Wie unterscheidet sich ihr Osterfest 2020 von früheren? Und haben Sie Tipps, damit Ostern zu Hause im engsten Familienkreis ein Fest wird?
"Ich begehe Ostern heuer sehr ruhig und besinnlich. Wir feiern im allerkleinsten Kreis und dem nötigen Respektabstand und fühlen uns doch mit allen in unseren Pfarrgemeinden verbunden, auch wenn es diesmal keine so sichtbare und spürbare Gemeinschaft ist. Das schlage ich auch den Familien zuhause vor: dass sie diese Situation als Chance sehen, wieder einmal über ihren Glauben nachzudenken, sich bewusst zum Feiern Zeit zu nehmen, ein Kerze entzünden, sich versammeln.

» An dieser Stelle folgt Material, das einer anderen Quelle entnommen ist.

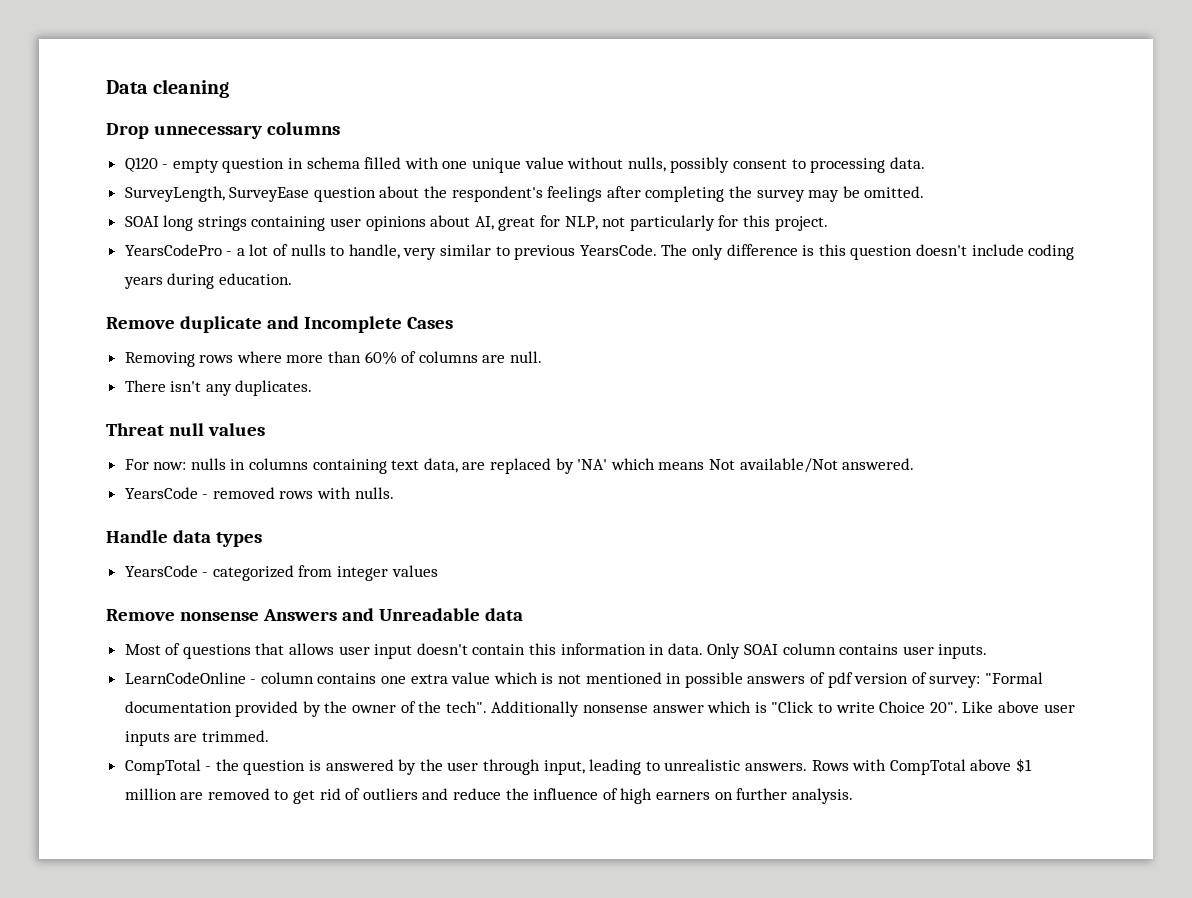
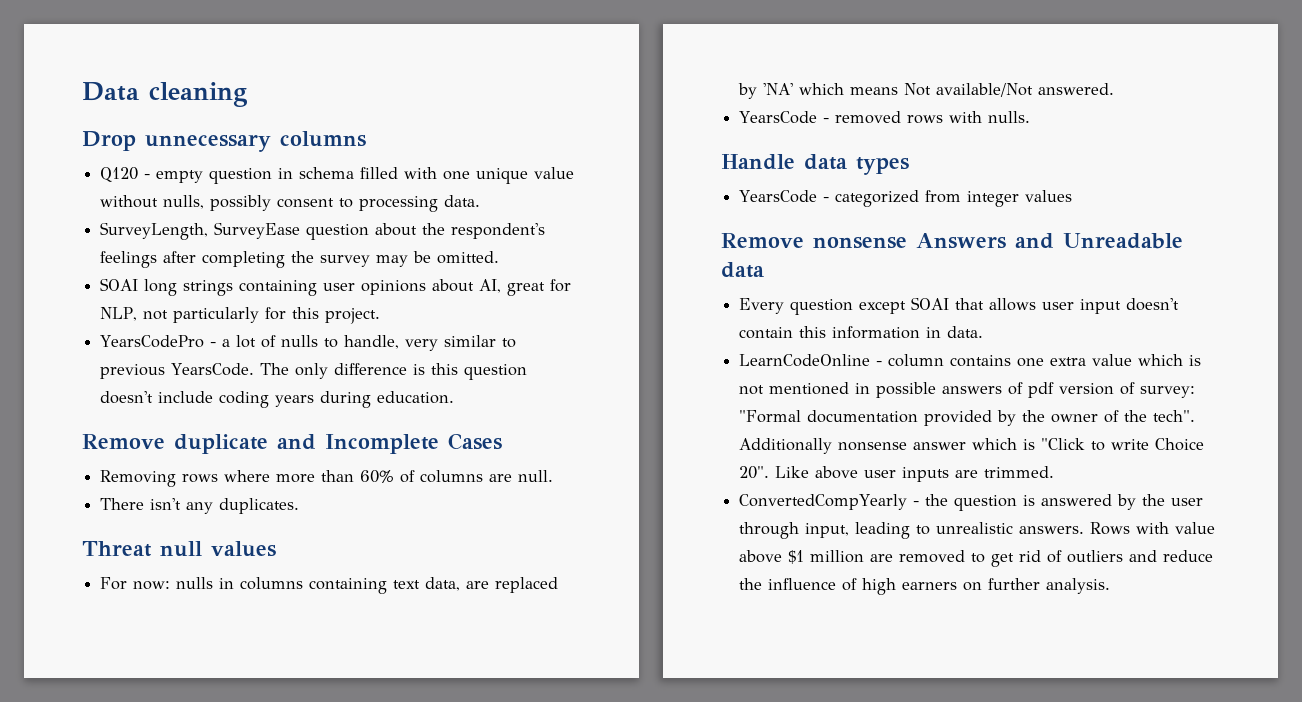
- Most of questions that allows user input doesn't contain this information in data. Only SOAI column contains user inputs.
+ Every question except SOAI that allows user input doesn't contain this information in data.
- CompTotal - the question is answered by the user through input, leading to unrealistic answers.
+ ConvertedCompYearly - the question is answered by the user through input, leading to unrealistic answers.
- Rows with CompTotal above $1 million are removed to get rid of outliers and reduce the influence of high earners on further analysis.
+ Rows with value above $1 million are removed to get rid of outliers and reduce the influence of high earners on further analysis.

Nicht zwischen Computer und Kochtöpfen hin und her hetzen. Es ist ja die erste Aufgabe der Eltern, ihre Kinder im Glauben zu begleiten."

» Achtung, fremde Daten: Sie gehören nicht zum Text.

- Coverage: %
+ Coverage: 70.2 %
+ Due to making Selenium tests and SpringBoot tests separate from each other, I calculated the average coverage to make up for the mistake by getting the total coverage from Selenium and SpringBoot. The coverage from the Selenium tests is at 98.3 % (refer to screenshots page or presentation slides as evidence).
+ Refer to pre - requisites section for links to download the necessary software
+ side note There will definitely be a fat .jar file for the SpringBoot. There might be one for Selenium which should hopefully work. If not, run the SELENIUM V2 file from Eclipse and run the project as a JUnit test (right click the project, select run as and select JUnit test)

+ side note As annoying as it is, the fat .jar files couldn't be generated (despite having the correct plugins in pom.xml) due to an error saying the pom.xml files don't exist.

Ist in Corona-Zeiten ein normales Osterfest möglich?
"Auch wenn in solchen Zeiten ein Osterfest, wie wir es bisher gewohnt waren, nicht möglich ist: Auferstehung findet trotzdem statt. In der Natur und im Herzen. Und die Osterglocken werden dennoch trotzig von allen Kirchtürmen läuten."

Kann Ostern und der Glaube an die Auferstehung Jesu Berge versetzen?
"Der Glaube an die Auferstehung kann tatsächlich Berge versetzen: die Berge der Mutlosigkeit und Verzweiflung, der Angst und der Trauer."

Sprechen Sie zu Gott und haben sie eine Antwort auf die Frage Corona erhalten?
"Mit Gott spreche ich jeden Tag und in diesen Zeiten öfter und mehr als sonst. Ich nehme immer alle Menschen mit herein, die in körperlicher, seelischer und materieller Not sind, die Entscheidungen treffen müssen, die sich vor der Zukunft fürchten. Ich bin sicher, dass Gott mit ihnen geht. Antwort auf die Frage nach dem Warum dieser uns so aufgezwungenen Fastenzeit habe ich nicht (bekommen). Eins ist sicher: Corona ist keine Strafe Gottes. Aber es ist eine Möglichkeit, vieles neu zu überdenken und andere Prioritäten zu setzen."

Ihr Wunsch für Ostern 2021?
"Für Ostern 2021 wünsche ich mir und uns allen, dass ich sagen kann: Gottseidank haben wir alles halbwegs heil und gesund überstanden, Gottseidank können wir wieder gemeinsam und dankbar feiern und das Leben, die Freiheit, die Kontakte genießen. Hoffentlich ist der Faktor der Vergesslichkeit nicht zu hoch."